During the first few days following the transition to First-Price Auctioning (September 26–28), the share of Ad Exchange in the total revenue dropped by a few percentage points but increased shortly after and now shows an upward trend. Header Bidding did not incur a significant loss, as the change is happening at the expense of Exchange Bidding. Based on the above data, it can be concluded that the transition to First-Price Auctioning changed the distribution of forces in Google’s favor.
A look at the CPM rates reveals that they mostly increase evenly in relation to one another:
First Price triggered a short-term increase of the CPMs, which, after a few days, started gently decreasing. Nevertheless, it is still at a higher level.
AdWords and its place on the Open Market
Analyses of the distribution of the buyer network on the Open Market usually indicate that AdWords accounts for both most views and revenue. AdWords (currently Google Ads) is an advertising system that allows ads to be displayed in the Google network: in the search engine, maps or partners’ networks. We already know that the Ad Exchange is gaining more and more space. Does this mean that AdWords is in a privileged position?
As it turns out, to a certain extent, it is.
The graph above illustrates changes in revenues (columns) and the CPM rate (line) since May 2019. Both those metrics show an upward trend and AdWords itself is increasing its share in the Open Market:
The change is slight, but nevertheless noticeable. Before September, AdWords’ share on the Open Market did not exceed 80% of all views, while after September 26–28, its share has oscillated around that value and slightly exceeded it.
TL;DR
Google’s long-awaited transition took place on September 26 and resulted in a series of changes. Standard pricing rules were replaced with unified pricing rules, which outside of the Open Market impact all line items with priority 12 (including HB and Open Bidding).
When pricing an advertising space, one must now be careful not to block active campaigns. To additionally aid the maximization of revenue from space under a pricing rule, we received Target CPM, which allows lower bids to win while simultaneously maintaining the desired CPM.

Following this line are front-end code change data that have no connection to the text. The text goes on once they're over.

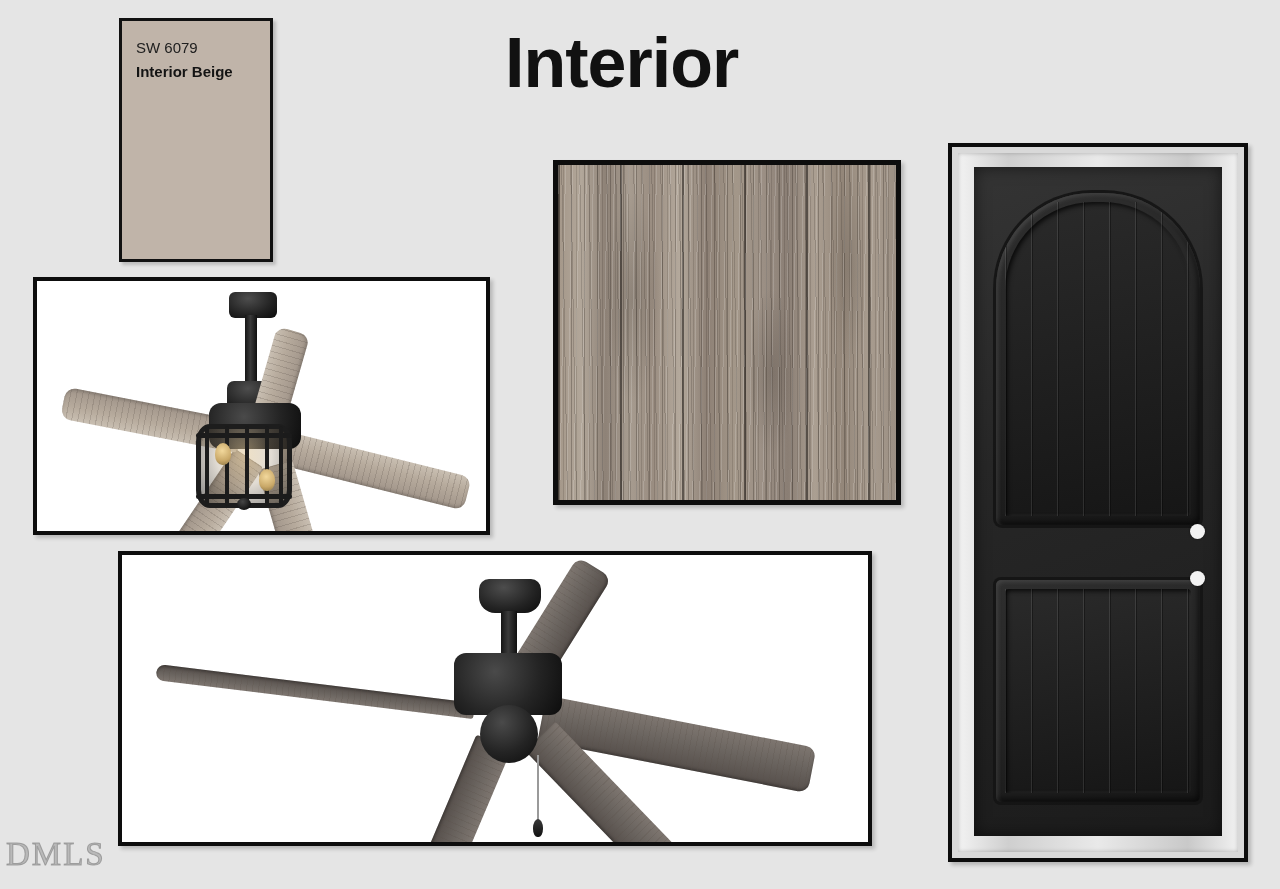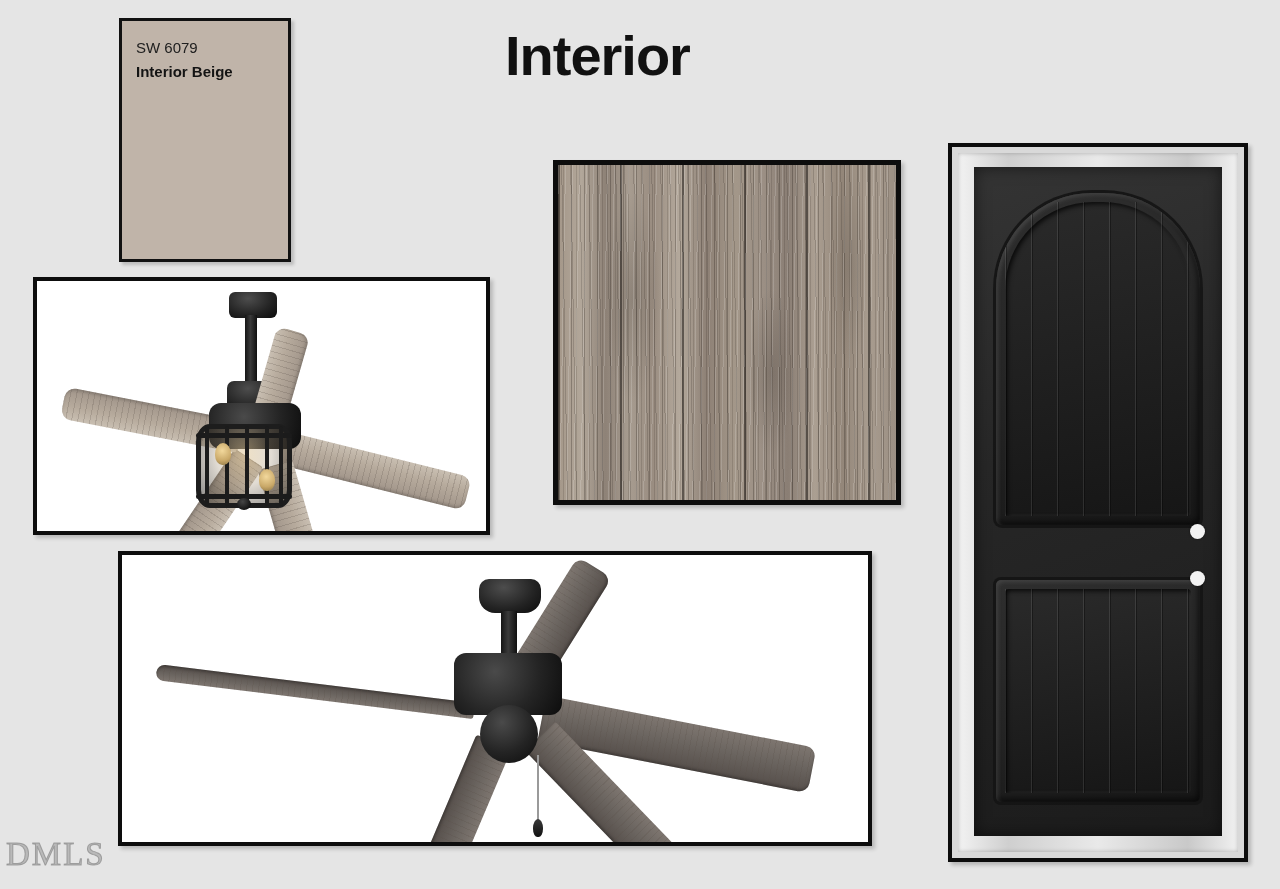--- a/index.html
+++ b/index.html
@@ -23,7 +23,7 @@
 
   
   #paint-swatch{
-    position:absolute;left:119px;top:18px;width:172px;height:244px;
+    position:absolute;left:119px;top:18px;width:154px;height:244px;
     border:3px solid #111;
     box-sizing:border-box;
     background:#c0b4a9;

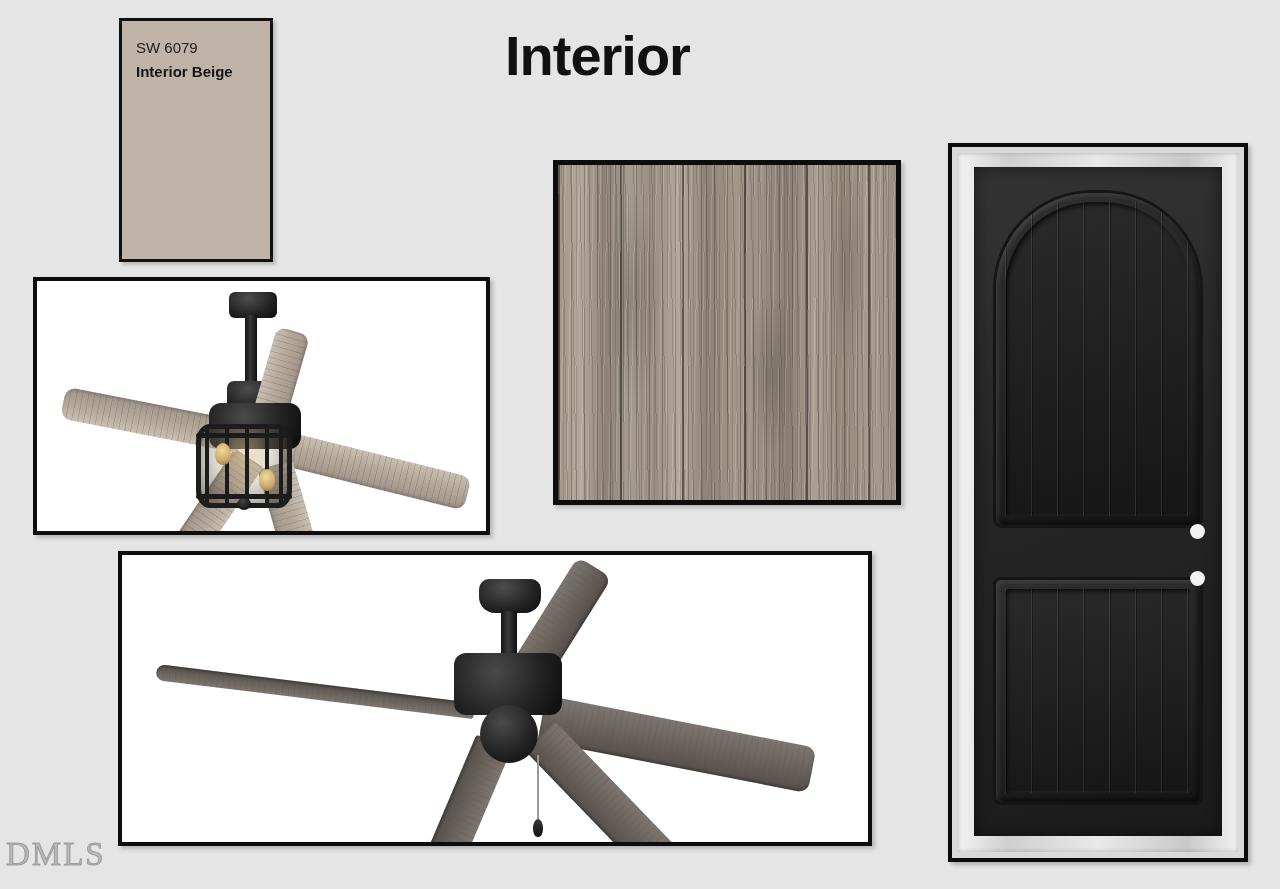--- a/index.html
+++ b/index.html
@@ -16,7 +16,7 @@
   
   #page-title{
     position:absolute;left:505px;top:28px;
-    font-size:56px;font-weight:bold;color:#111;
+    font-size:70px;font-weight:bold;color:#111;
     letter-spacing:-1px;line-height:1;
     font-family:"Liberation Sans", sans-serif;
   }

Aside from Open Market and pricing rules, First-Price Auctioning introduced certain changes to numerous other aspects of the programmatic market. Starting from Header Bidding, there are platforms that have gained from this situation, such as Criteo or OpenX, and some that have incurred potential losses, such as AppNexus.
Moreover, by increasing the share of Ad Exchange in the demand channels at the expense of Open Bidding and Header Bidding (to a small extent), Google has also changed the distribution of forces. The increase of AdWords’ share on the Open Market, as well as its revenue and the CPM rate, are directly related thereto. An analysis of particular demand channels’ CPMs reveals a temporary increase, which, however, normalized at the beginning of October. As First-Price Auctioning is a new phenomenon, it is impossible to say whether certain trends will persist.